Equity investors can become so focused on the large listed companies on the screen in front of them they lose sight of the networks of smaller businesses that enable their investments to continue to function smoothly. One useful counter to this are the ‘Red Flag’ reports on corporate distress that are produced each quarter by leading UK insolvency practice Begbies Traynor.
Now, while we will endeavour to end this piece on a relatively upbeat note, there is no denying these reports can make for grim reading. Certainly the most recent instalment contains some stark numbers about the financial distress being suffered by the nation’s smaller companies – especially within a couple of industries.
So, for example, the number of food retailing businesses – here we are talking small, often family-owned local stores rather than the likes of Tesco – classed as being in significant financial distress was up by 58%. At the same time, the number of food and beverage manufacturers – again, smaller businesses producing food and drinks for supermarkets and other shops – thus afflicted was up 92%.
There are some obvious reasons for this. Under intense pressure both to cut prices and generate cash, the very largest players in the food retailing space are pushing that pain further down the chain, whether by demanding lower prices from their suppliers – and then taking longer to pay them – or by increasingly moving onto the turf of corner-shops and other local stores.
It is a similar story – and for similarly obvious reasons – in the oil and gas space, where a big drop in the oil price has seen the majors under pressure to rationalise costs and capital spending. Again the pain is being passed on to the smaller players, with companies in significant financial distress up by 69% in the sector as a whole and by 116% among oil services companies.

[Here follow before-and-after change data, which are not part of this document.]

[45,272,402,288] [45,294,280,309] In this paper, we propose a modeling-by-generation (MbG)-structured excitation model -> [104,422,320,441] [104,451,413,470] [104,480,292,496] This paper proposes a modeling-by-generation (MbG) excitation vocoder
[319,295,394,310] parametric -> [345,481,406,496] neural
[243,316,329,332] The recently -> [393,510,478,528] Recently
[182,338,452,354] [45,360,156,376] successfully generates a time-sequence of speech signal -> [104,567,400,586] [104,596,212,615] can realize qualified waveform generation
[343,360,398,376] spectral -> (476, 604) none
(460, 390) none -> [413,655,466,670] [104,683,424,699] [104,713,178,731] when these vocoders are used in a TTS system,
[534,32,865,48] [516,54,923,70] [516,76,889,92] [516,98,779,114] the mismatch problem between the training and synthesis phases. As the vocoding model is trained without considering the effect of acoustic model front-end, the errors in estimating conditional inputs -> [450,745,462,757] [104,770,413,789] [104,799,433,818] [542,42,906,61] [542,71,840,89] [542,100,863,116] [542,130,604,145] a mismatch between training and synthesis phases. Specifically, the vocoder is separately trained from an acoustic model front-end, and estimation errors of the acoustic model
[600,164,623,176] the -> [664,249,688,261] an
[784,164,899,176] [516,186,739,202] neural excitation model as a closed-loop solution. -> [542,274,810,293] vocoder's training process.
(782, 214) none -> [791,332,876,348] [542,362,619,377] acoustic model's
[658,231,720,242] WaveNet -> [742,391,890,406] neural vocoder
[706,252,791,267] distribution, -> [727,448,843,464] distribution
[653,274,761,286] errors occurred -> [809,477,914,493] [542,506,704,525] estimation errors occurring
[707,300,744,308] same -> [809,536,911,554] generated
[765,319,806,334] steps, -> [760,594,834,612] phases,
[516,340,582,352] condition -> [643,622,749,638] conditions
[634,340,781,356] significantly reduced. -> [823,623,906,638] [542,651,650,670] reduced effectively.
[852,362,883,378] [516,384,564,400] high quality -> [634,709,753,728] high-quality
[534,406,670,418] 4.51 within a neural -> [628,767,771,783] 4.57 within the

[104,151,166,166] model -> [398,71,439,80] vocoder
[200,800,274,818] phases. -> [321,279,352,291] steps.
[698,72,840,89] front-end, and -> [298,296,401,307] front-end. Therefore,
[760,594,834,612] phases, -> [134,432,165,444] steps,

It was not exclusively bad news – in the construction sector, which has had a very bad time of it in recent years, significant financial distress had fallen by 30% – but clearly smaller companies are far more vulnerable than their larger counterparts to sectoral downturns. They are less diverse, have fewer reserves and are much more exposed on the working capital front should their own suppliers or customers demand different terms of trade.
Here on The Value Perspective, we often talk about the existence of cycles within the businesses we invest in and of course smaller companies are not immune to their influences. In fact, the ‘amplitude’ of the cycles they experience are greater – more simply, the peaks are higher and the troughs are lower – which is part of the reason investors in smaller businesses need to be looking for greater returns to compensate them for such risks.
But, while the ups and downs may be more pronounced, they are all still happening within a cycle. As the construction sector shows, the bad times do not last forever (nor of course do the good ones) and things tend to even out over time. The features that make value investing work – peaks and troughs, cycles and mean reversion – are not just features of quoted markets but are present in all aspects of economic life.